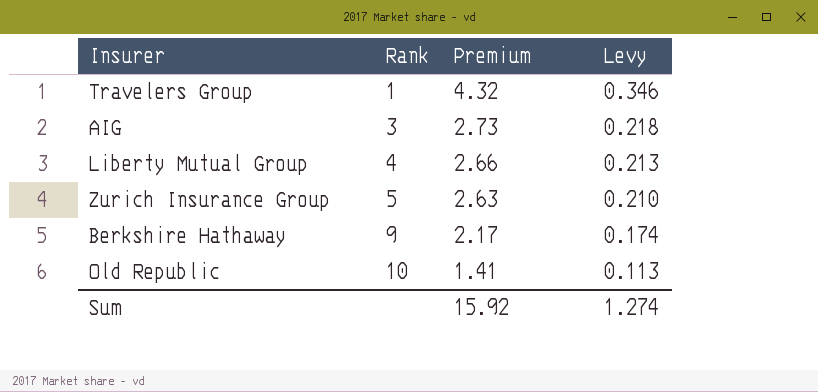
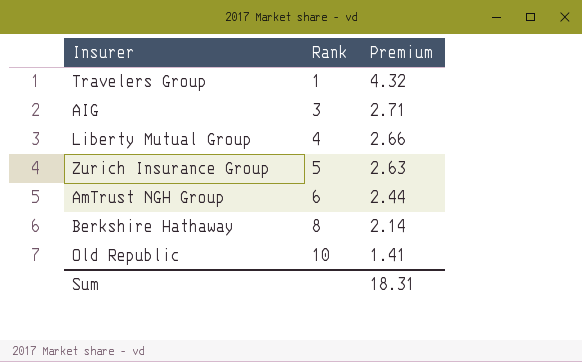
column Levy | formula: [Premium] * 0.08 -> none
AIG | Premium: 2.73 -> 2.71
row AmTrust NGH Group: none -> 6 | 2.44
Berkshire Hathaway | Rank: 9 -> 8
Berkshire Hathaway | Premium: 2.17 -> 2.14
Sum | Premium: 15.92 -> 18.31

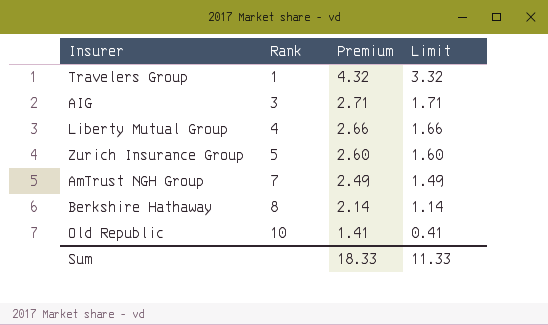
column Limit | formula: none -> [Premium] - 1
Zurich Insurance Group | Premium: 2.63 -> 2.60
AmTrust NGH Group | Rank: 6 -> 7
AmTrust NGH Group | Premium: 2.44 -> 2.49
Sum | Premium: 18.31 -> 18.33

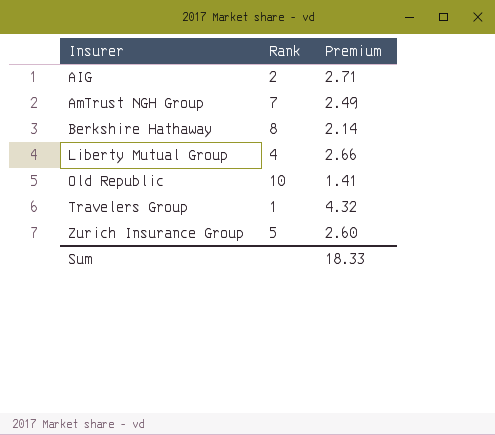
row order: Rank ascending -> Insurer ascending
column Limit | formula: [Premium] - 1 -> none
AIG | Rank: 3 -> 2

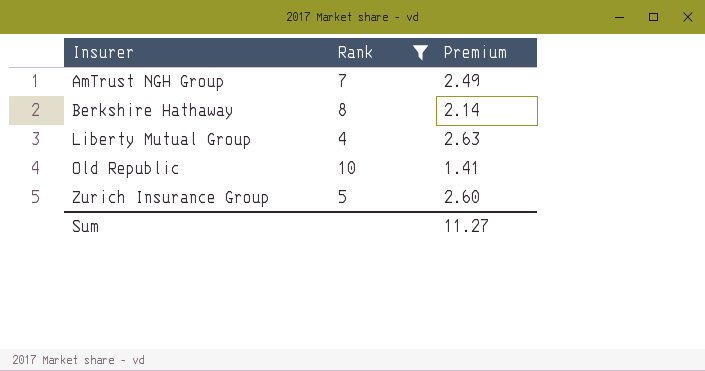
filter: none -> Rank >= 4
Liberty Mutual Group | Premium: 2.66 -> 2.63
Sum | Premium: 18.33 -> 11.27

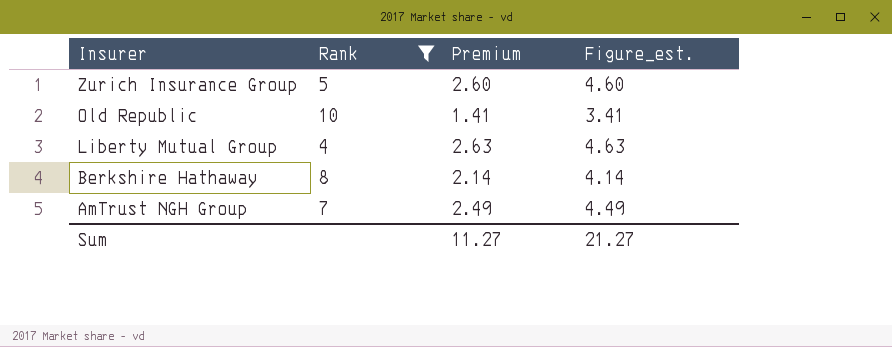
row order: Insurer ascending -> Insurer descending
column Figure_est. | formula: none -> [Premium] + 2

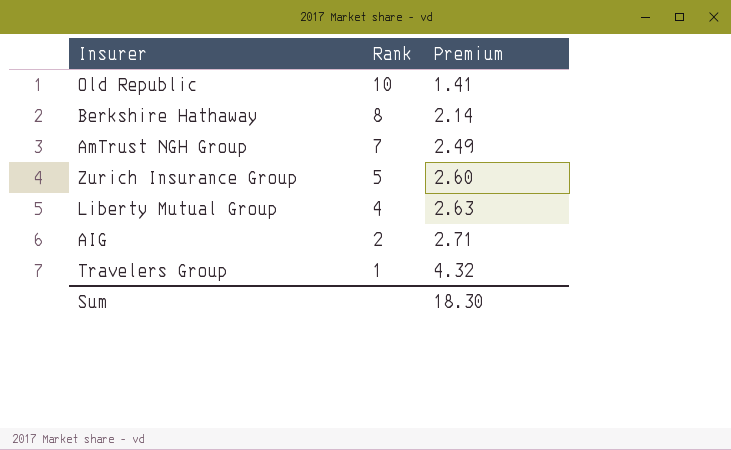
filter: Rank >= 4 -> none
row order: Insurer descending -> Rank descending
column Figure_est. | formula: [Premium] + 2 -> none
Sum | Premium: 11.27 -> 18.30

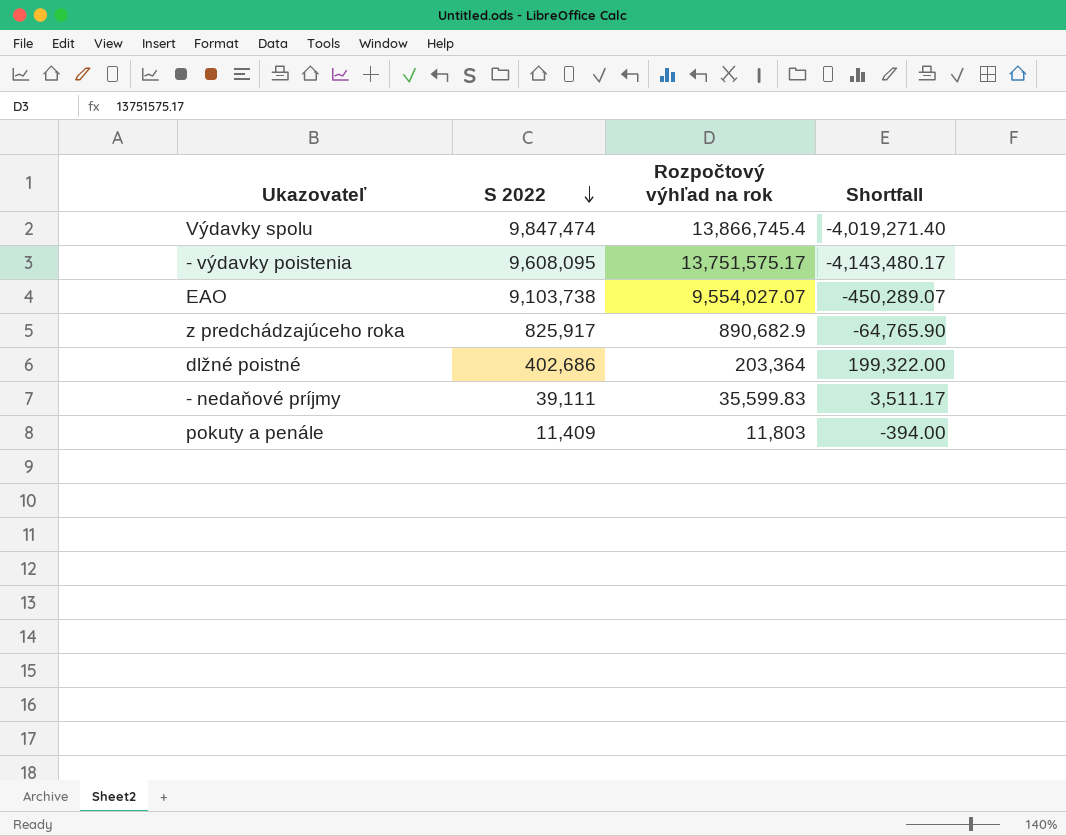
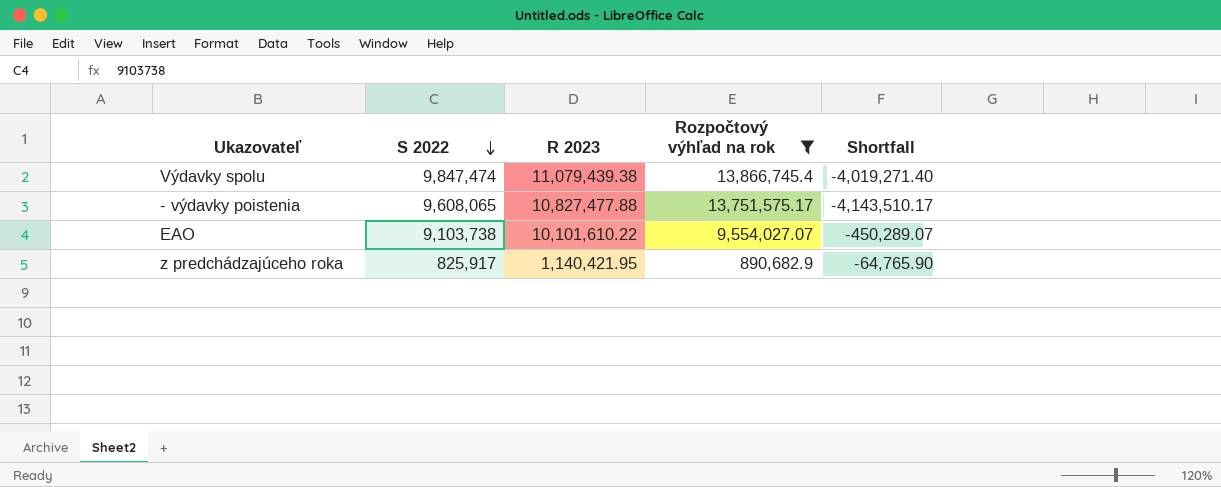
filter: none -> Rozpočtový výhľad na rok >= 890,682.9
column R 2023 | position: none -> 3
- výdavky poistenia | S 2022: 9,608,095 -> 9,608,065
- výdavky poistenia | Shortfall: -4,143,480.17 -> -4,143,510.17

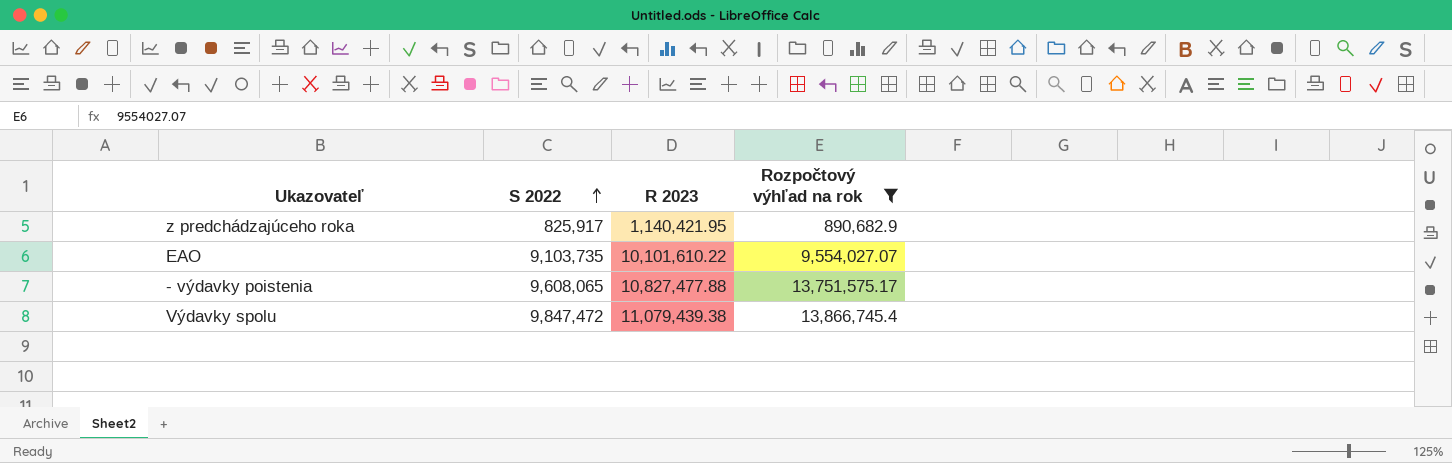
row order: S 2022 descending -> S 2022 ascending
column Shortfall | formula: [S 2022] - [Rozpočtový výhľad na rok] -> none
EAO | S 2022: 9,103,738 -> 9,103,735
Výdavky spolu | S 2022: 9,847,474 -> 9,847,472

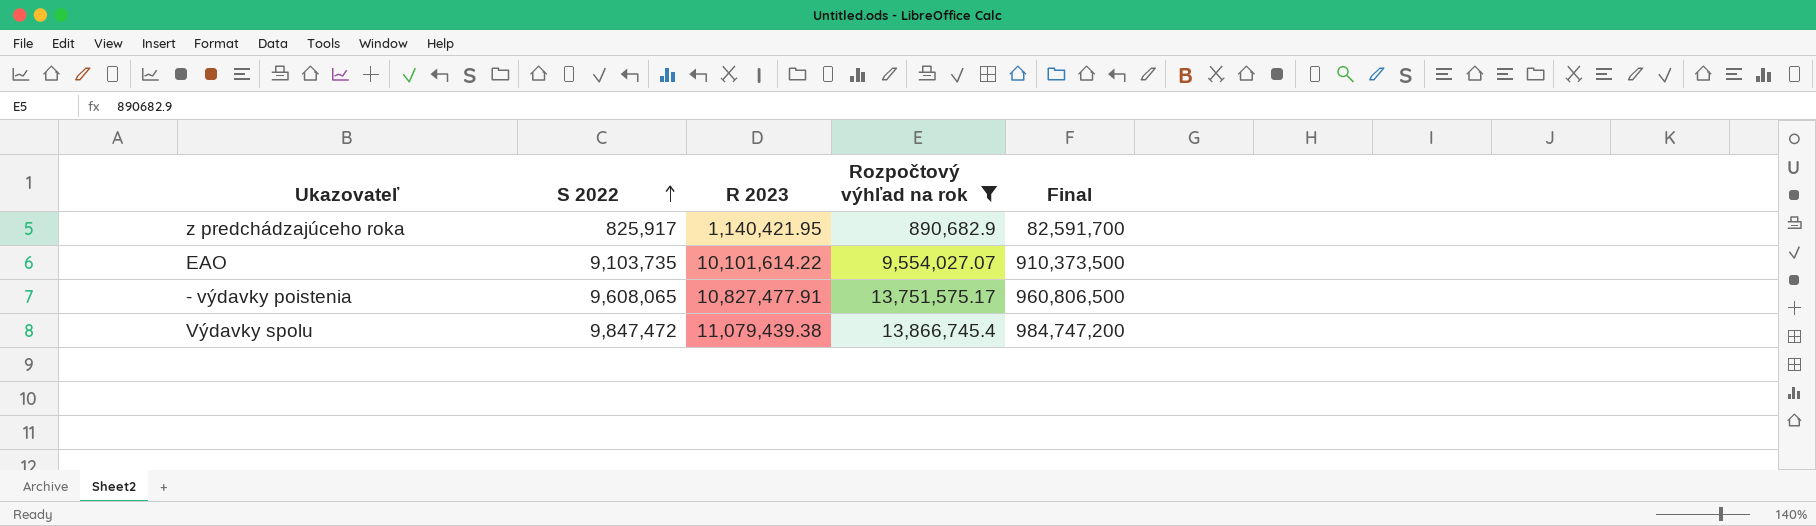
column Final | formula: none -> [S 2022] * 100
EAO | R 2023: 10,101,610.22 -> 10,101,614.22
- výdavky poistenia | R 2023: 10,827,477.88 -> 10,827,477.91

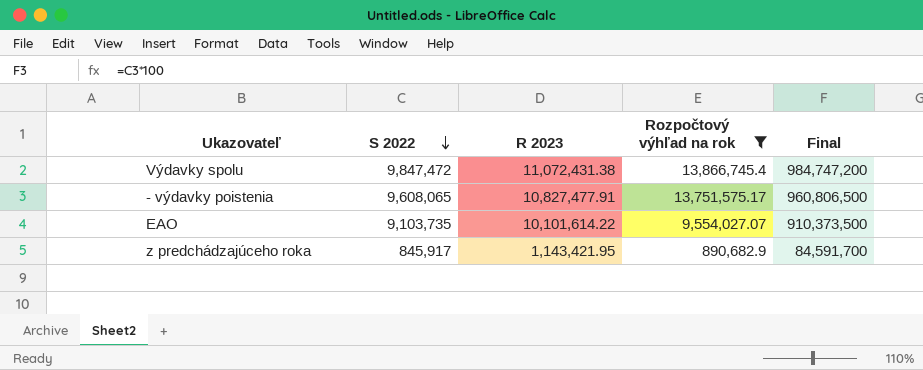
row order: S 2022 ascending -> S 2022 descending
Výdavky spolu | R 2023: 11,079,439.38 -> 11,072,431.38
z predchádzajúceho roka | S 2022: 825,917 -> 845,917
z predchádzajúceho roka | R 2023: 1,140,421.95 -> 1,143,421.95
z predchádzajúceho roka | Final: 82,591,700 -> 84,591,700

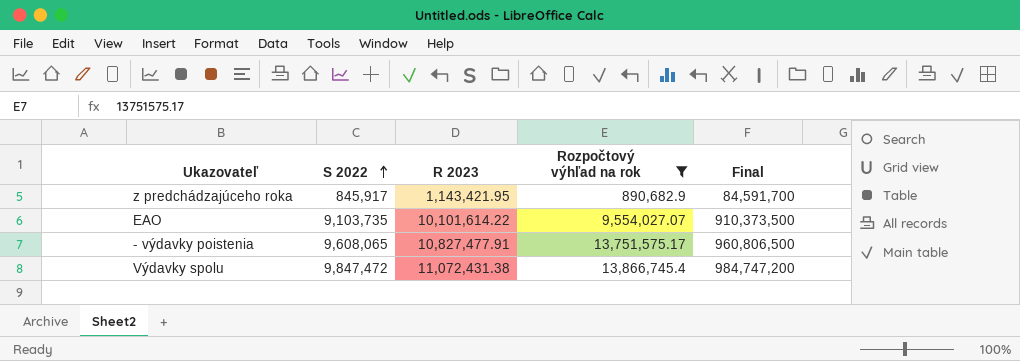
row order: S 2022 descending -> S 2022 ascending

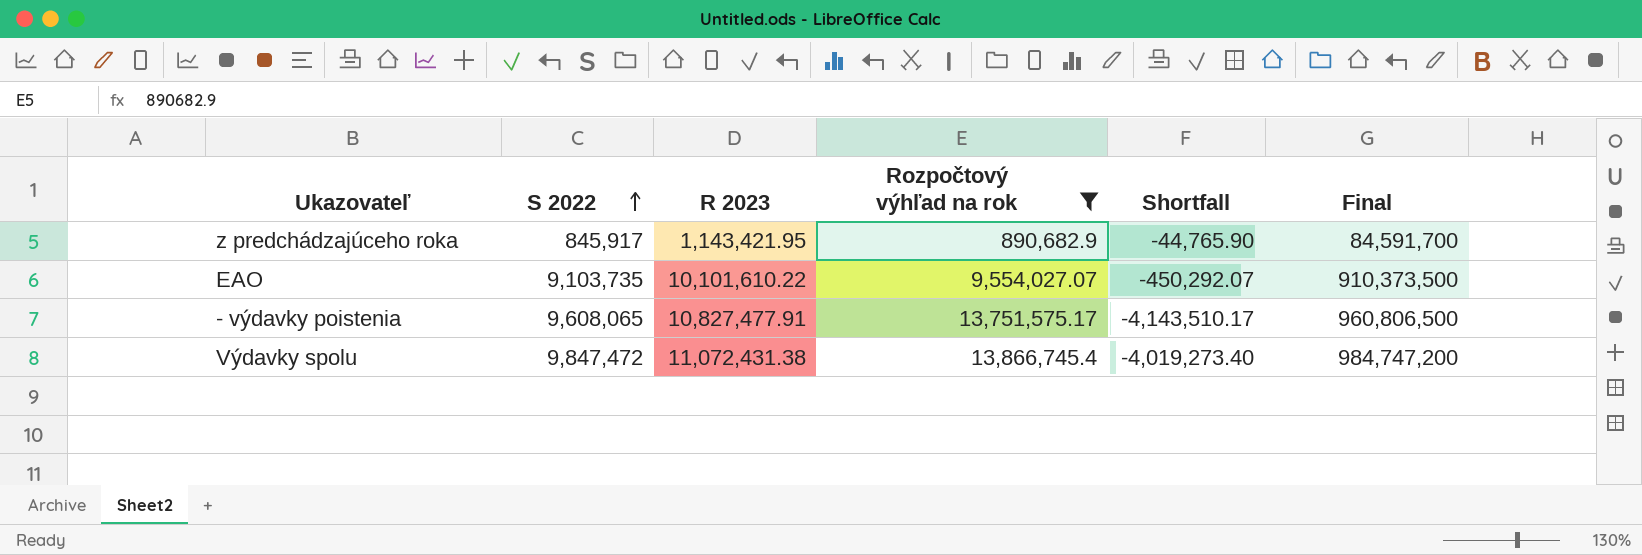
column Shortfall | formula: none -> [S 2022] - [Rozpočtový výhľad na rok]
EAO | R 2023: 10,101,614.22 -> 10,101,610.22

::::

## What needs to be done
Above are some entries. Restate word for word the lines from the one holding "Liberty Mutual Group | Premium: 2.66 -> 2.63" through the one holding "- výdavky poistenia | S 2022: 9,608,095", but not the pictures.

## Written reply
Liberty Mutual Group | Premium: 2.66 -> 2.63
Sum | Premium: 18.33 -> 11.27

row order: Insurer ascending -> Insurer descending
column Figure_est. | formula: none -> [Premium] + 2

filter: Rank >= 4 -> none
row order: Insurer descending -> Rank descending
column Figure_est. | formula: [Premium] + 2 -> none
Sum | Premium: 11.27 -> 18.30

filter: none -> Rozpočtový výhľad na rok >= 890,682.9
column R 2023 | position: none -> 3
- výdavky poistenia | S 2022: 9,608,095 -> 9,608,065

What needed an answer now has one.